#### DATA TO USE ####
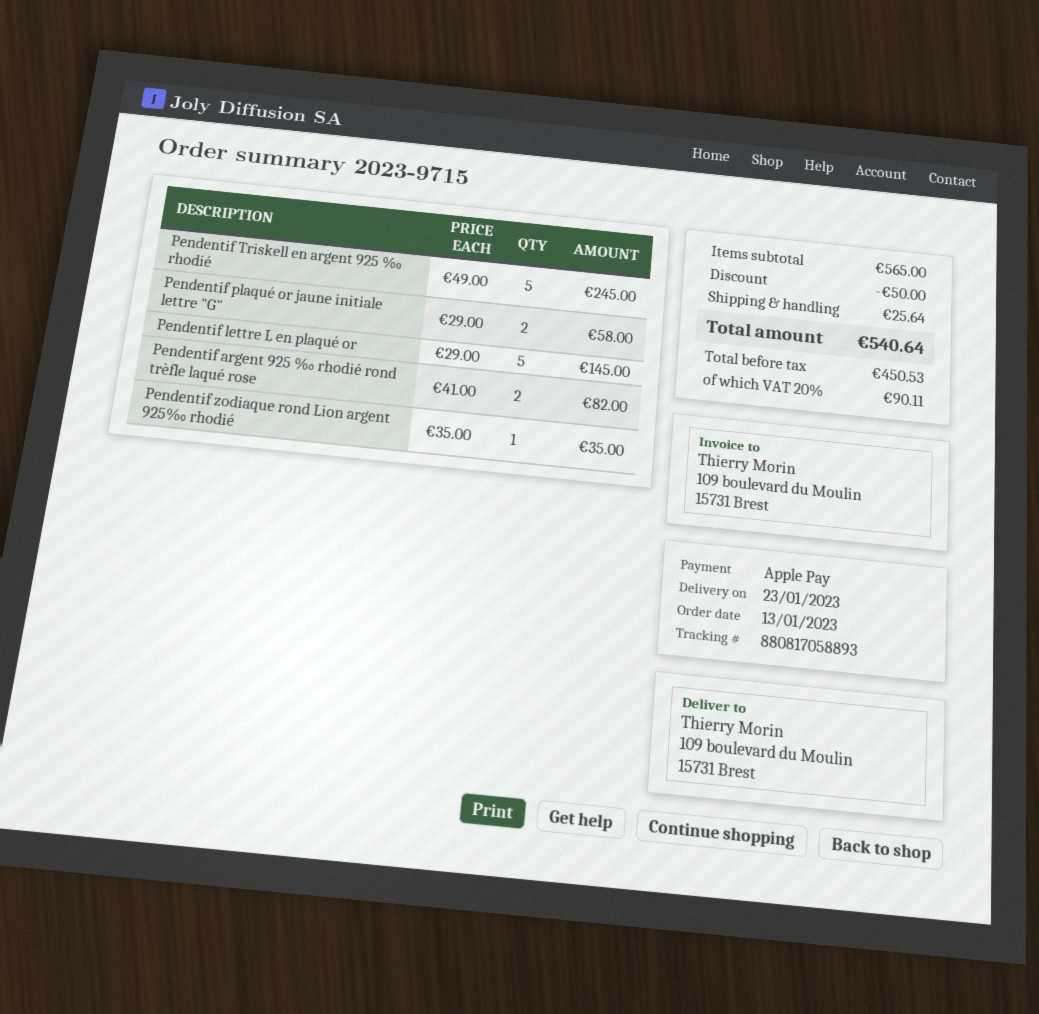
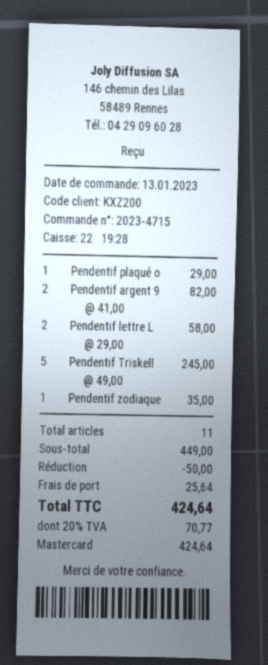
order number: 2023-9715 -> 2023-4715
payment method: Apple Pay -> Mastercard
Pendentif plaqué or jaune initiale lettre "G": 2 x 29.00 = 58.00 -> 1 x 29.00 = 29.00
Pendentif lettre L en plaqué or: 5 x 29.00 = 145.00 -> 2 x 29.00 = 58.00
subtotal: 565.00 -> 449.00
tax: 20% = 90.11 -> 20% = 70.77
total: 540.64 -> 424.64

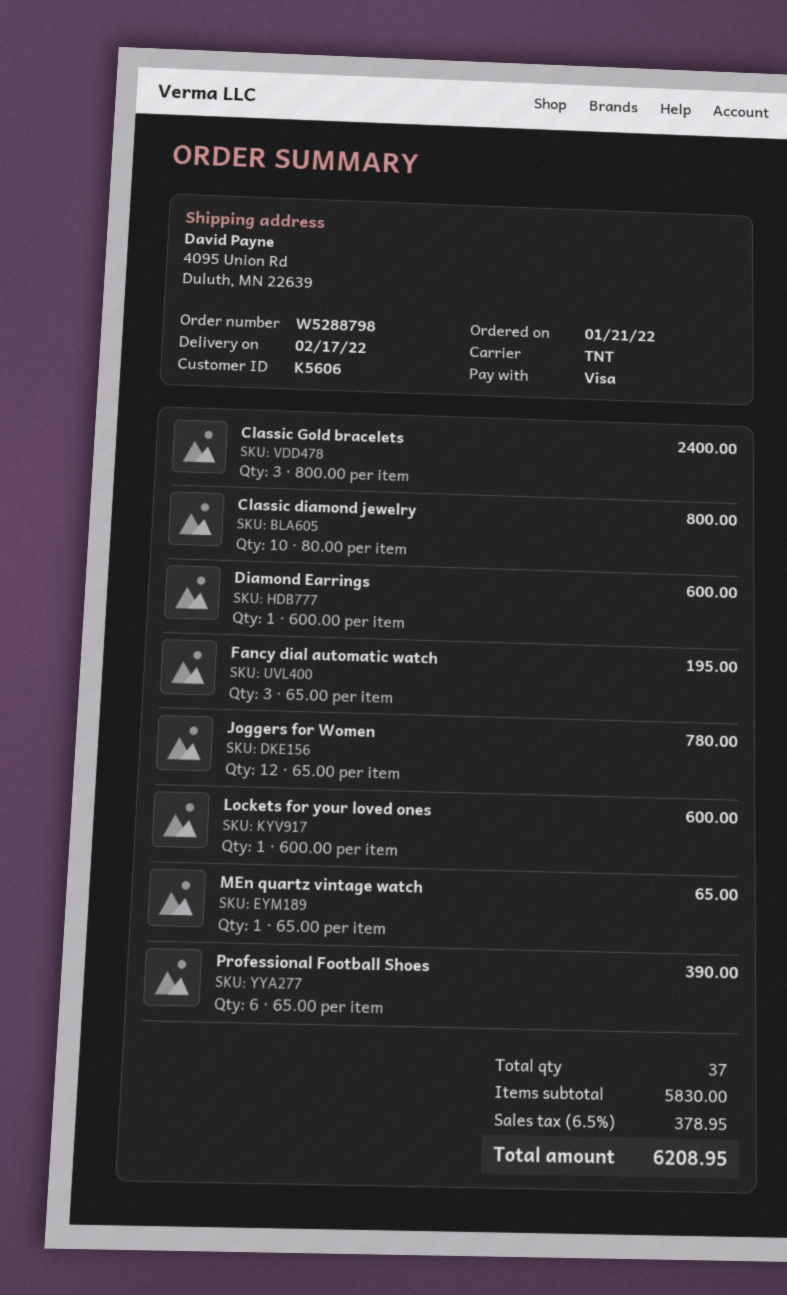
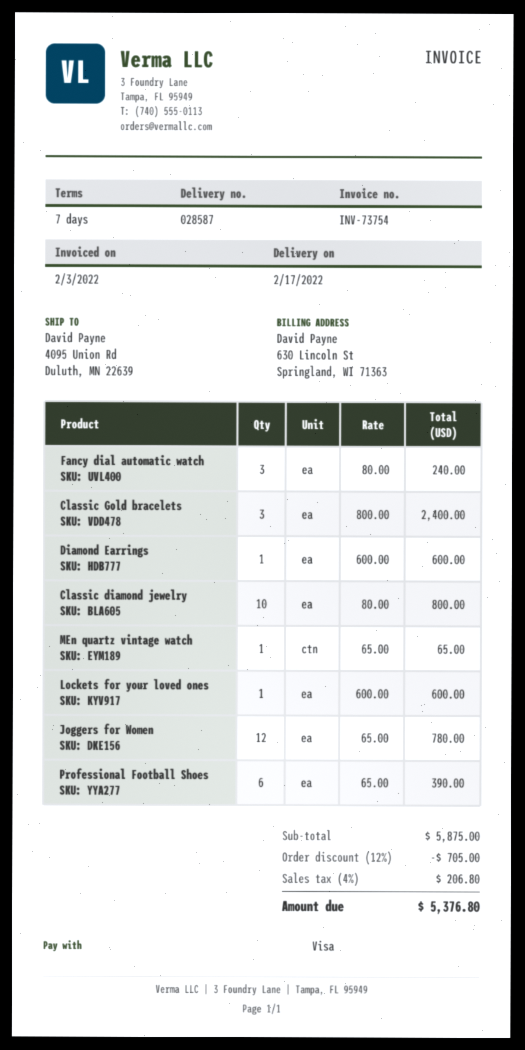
Fancy dial automatic watch: 3 x 65.00 = 195.00 -> 3 x 80.00 = 240.00
subtotal: 5830.00 -> 5875.00
discount: none -> 12% = 705.00
tax: 6.5% = 378.95 -> 4% = 206.80
total: 6208.95 -> 5376.80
####
## EXERCISE REQUIREMENTS
A faithful copy of the records above is needed, with the pictures left out.

## TASK RESPONSE
order number: 2023-9715 -> 2023-4715
payment method: Apple Pay -> Mastercard
Pendentif plaqué or jaune initiale lettre "G": 2 x 29.00 = 58.00 -> 1 x 29.00 = 29.00
Pendentif lettre L en plaqué or: 5 x 29.00 = 145.00 -> 2 x 29.00 = 58.00
subtotal: 565.00 -> 449.00
tax: 20% = 90.11 -> 20% = 70.77
total: 540.64 -> 424.64

Fancy dial automatic watch: 3 x 65.00 = 195.00 -> 3 x 80.00 = 240.00
subtotal: 5830.00 -> 5875.00
discount: none -> 12% = 705.00
tax: 6.5% = 378.95 -> 4% = 206.80
total: 6208.95 -> 5376.80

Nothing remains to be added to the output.